§ **WHAT IS NEEDED**: Which lines of the data below include the string "送審日期"? Return each of them.

[Data excerpts]
■ ■ ■ ■ ■
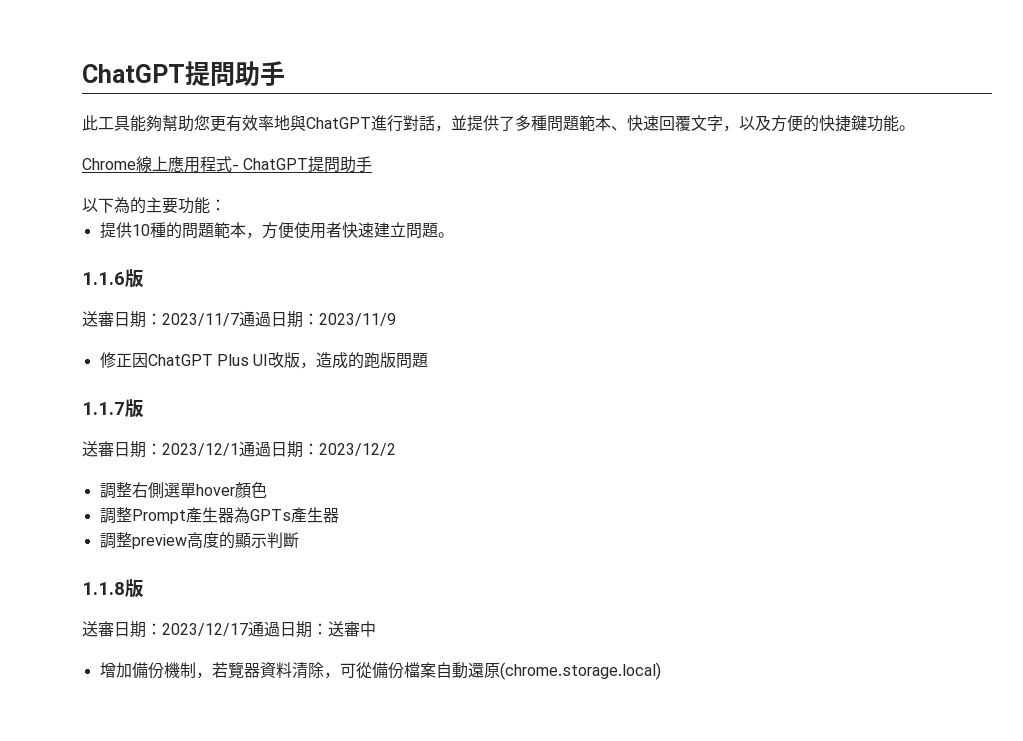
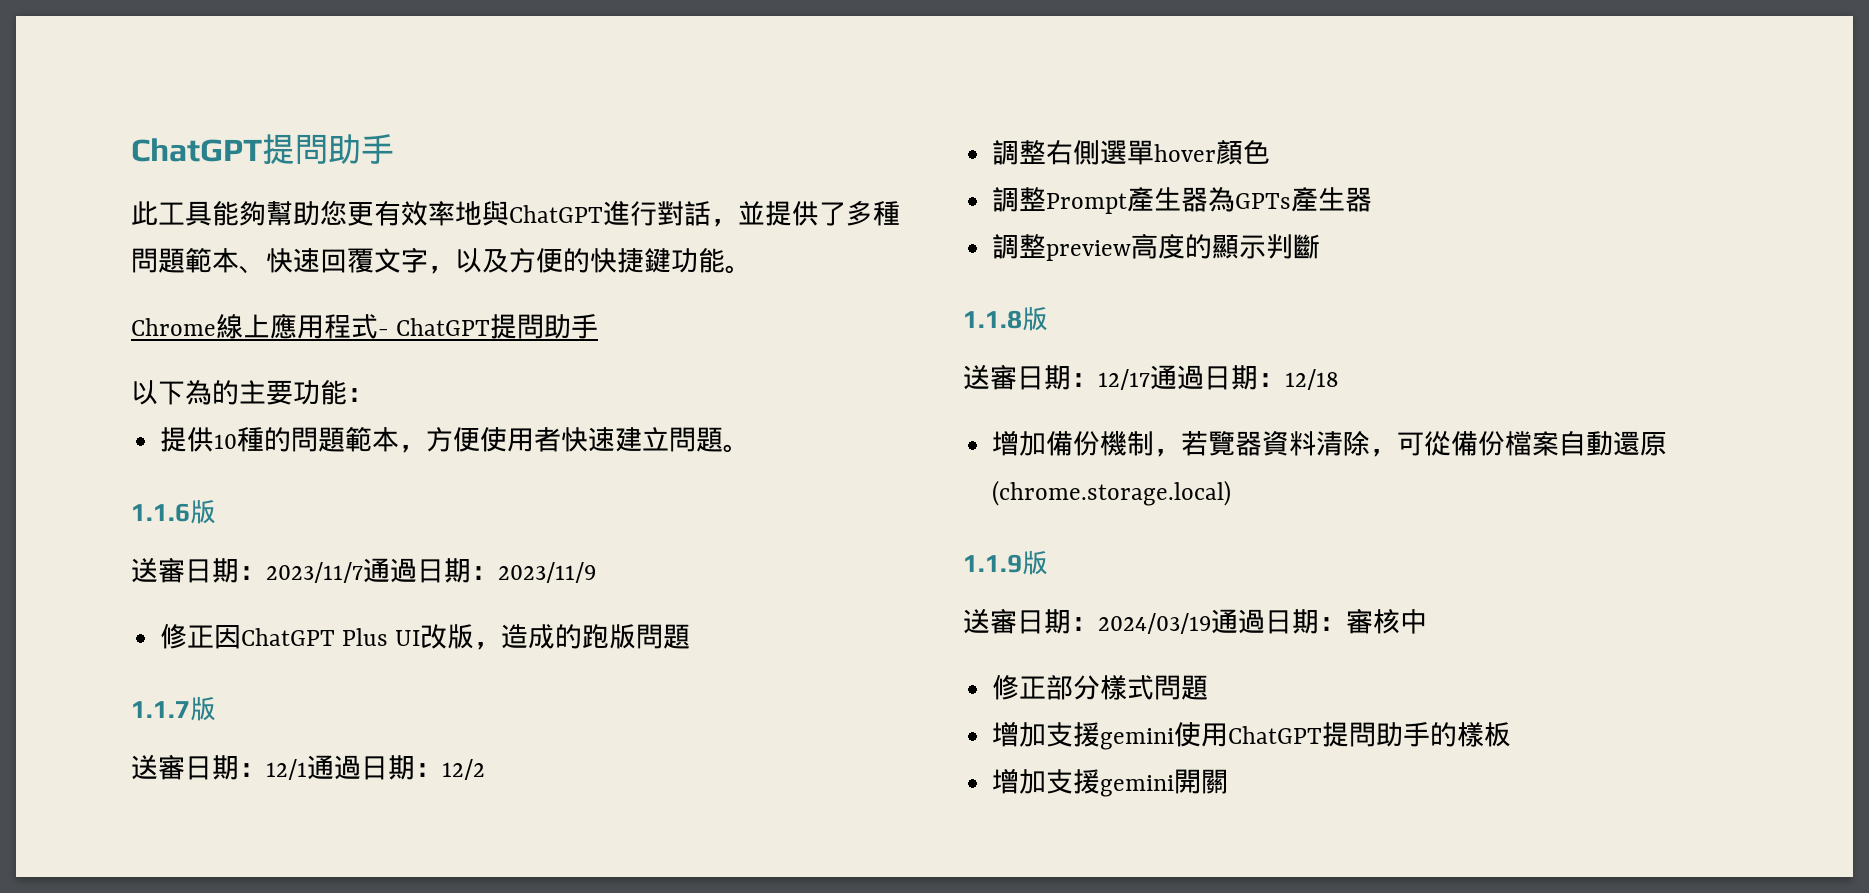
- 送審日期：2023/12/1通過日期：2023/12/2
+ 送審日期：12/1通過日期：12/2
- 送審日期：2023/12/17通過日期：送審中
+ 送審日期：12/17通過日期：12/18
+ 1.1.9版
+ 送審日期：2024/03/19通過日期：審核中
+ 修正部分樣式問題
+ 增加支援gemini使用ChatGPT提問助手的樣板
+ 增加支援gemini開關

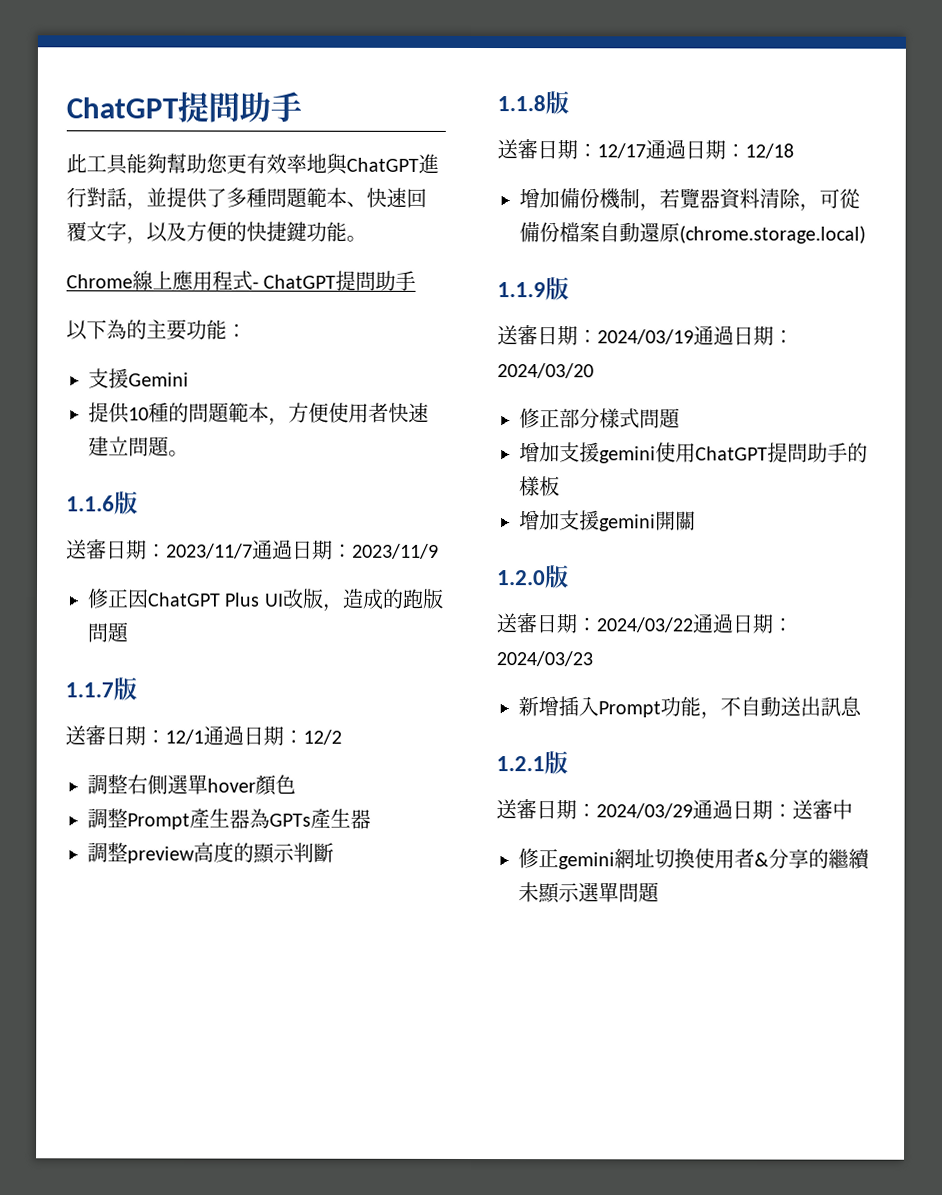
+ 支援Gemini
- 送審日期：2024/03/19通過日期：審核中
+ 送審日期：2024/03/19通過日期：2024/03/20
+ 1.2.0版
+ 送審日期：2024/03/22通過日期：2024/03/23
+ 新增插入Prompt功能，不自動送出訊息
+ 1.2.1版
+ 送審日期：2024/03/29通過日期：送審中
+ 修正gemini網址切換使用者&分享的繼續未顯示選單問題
■ ■ ■ ■ ■
§ **THE ANSWER**:
- 送審日期：2023/12/1通過日期：2023/12/2
+ 送審日期：12/1通過日期：12/2
- 送審日期：2023/12/17通過日期：送審中
+ 送審日期：12/17通過日期：12/18
+ 送審日期：2024/03/19通過日期：審核中
- 送審日期：2024/03/19通過日期：審核中
+ 送審日期：2024/03/19通過日期：2024/03/20
+ 送審日期：2024/03/22通過日期：2024/03/23
+ 送審日期：2024/03/29通過日期：送審中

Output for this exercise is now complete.